— BRIEF —
If a line in the entries below contains the word "checkbox", it counts; report how many such lines there are, and only that number.

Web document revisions
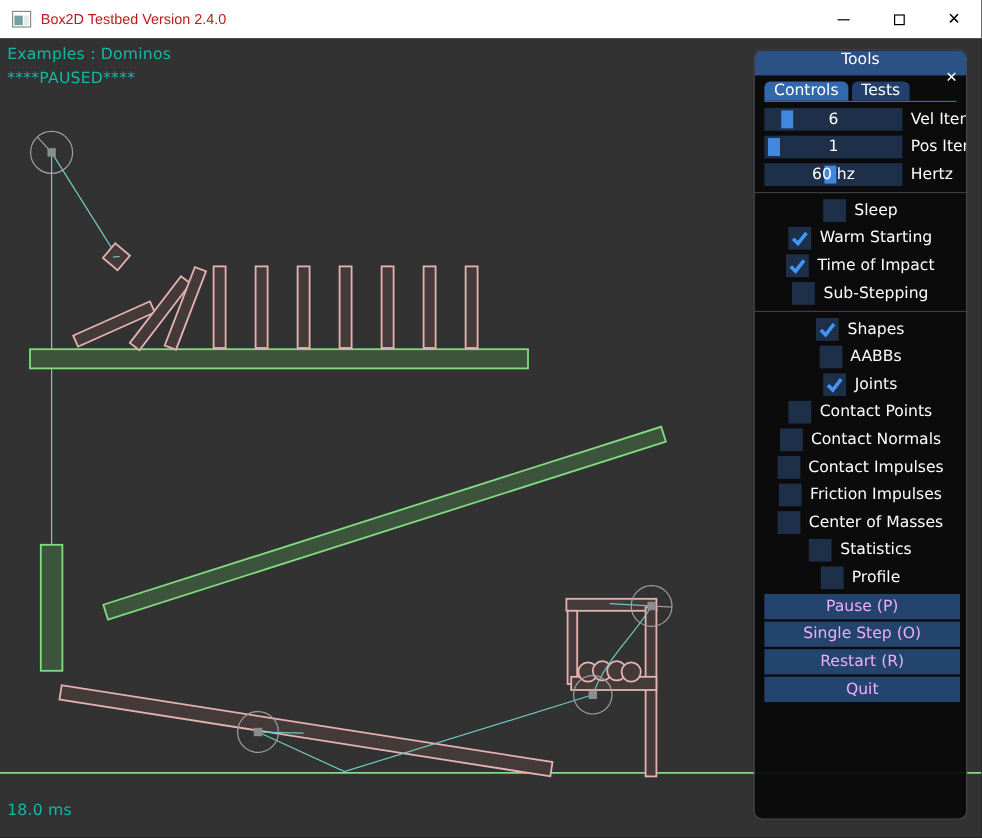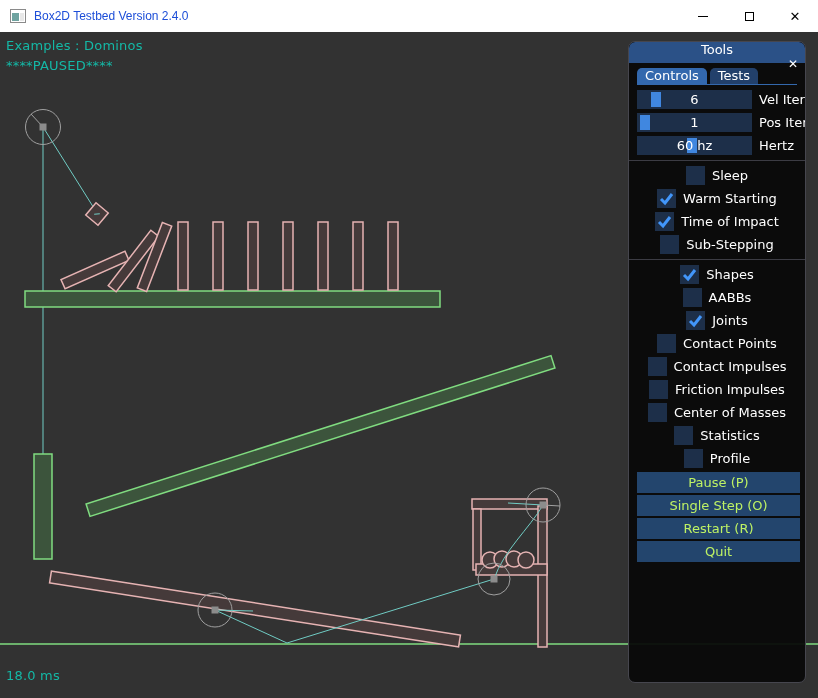--- a/index.html
+++ b/index.html
@@ -13,7 +13,7 @@
               position:relative; }
   .app-icon::before { content:""; position:absolute; left:1px; top:3px; width:7px; height:8px; background:#6fa3a0; }
   .app-icon::after  { content:""; position:absolute; right:1px; top:3px; width:4px; height:8px; background:#e8e8e8; }
-  .title-text { margin-left:8px; font-family:"Liberation Sans", sans-serif; font-size:12px; color:#1d4ed8; }
+  .title-text { margin-left:8px; font-family:"Liberation Sans", sans-serif; font-size:12px; color:#b91c1c; }
   .caption-group { margin-left:auto; display:flex; height:32px; }
   .cap-btn { width:46px; height:32px; display:flex; align-items:center; justify-content:center; }
   .min-glyph { width:10px; height:1px; background:#000; }

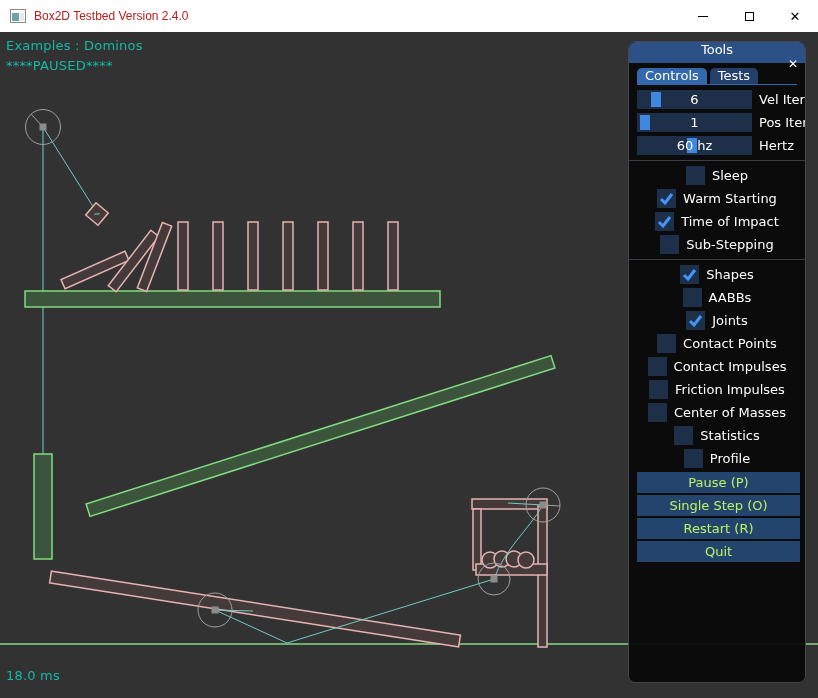--- a/index.html
+++ b/index.html
@@ -270,6 +270,12 @@
         <div class="checkbox">
           
         </div>
+        <div class="check-label">Contact Normals</div>
+      </div>
+      <div class="check-row">
+        <div class="checkbox">
+          
+        </div>
         <div class="check-label">Contact Impulses</div>
       </div>
       <div class="check-row">

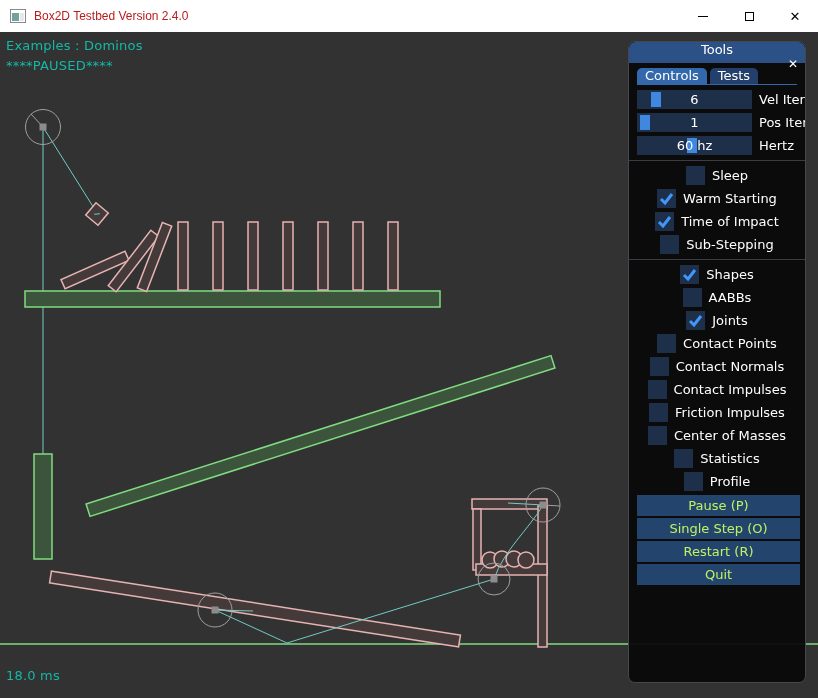--- a/index.html
+++ b/index.html
@@ -55,7 +55,7 @@
   .checkbox svg { position:absolute; left:0; top:0; }
   .check-label { margin-left:7px; white-space:nowrap; }
 
-  .btn { width:163px; height:21px; background:#23456d; color:#bef264; text-align:center;
+  .btn { width:163px; height:21px; background:#23456d; color:#f0abfc; text-align:center;
          line-height:21px; margin-bottom:2px; font-size:13px; }
 </style>
 </head>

— RESPONSE TO THE TASK —
3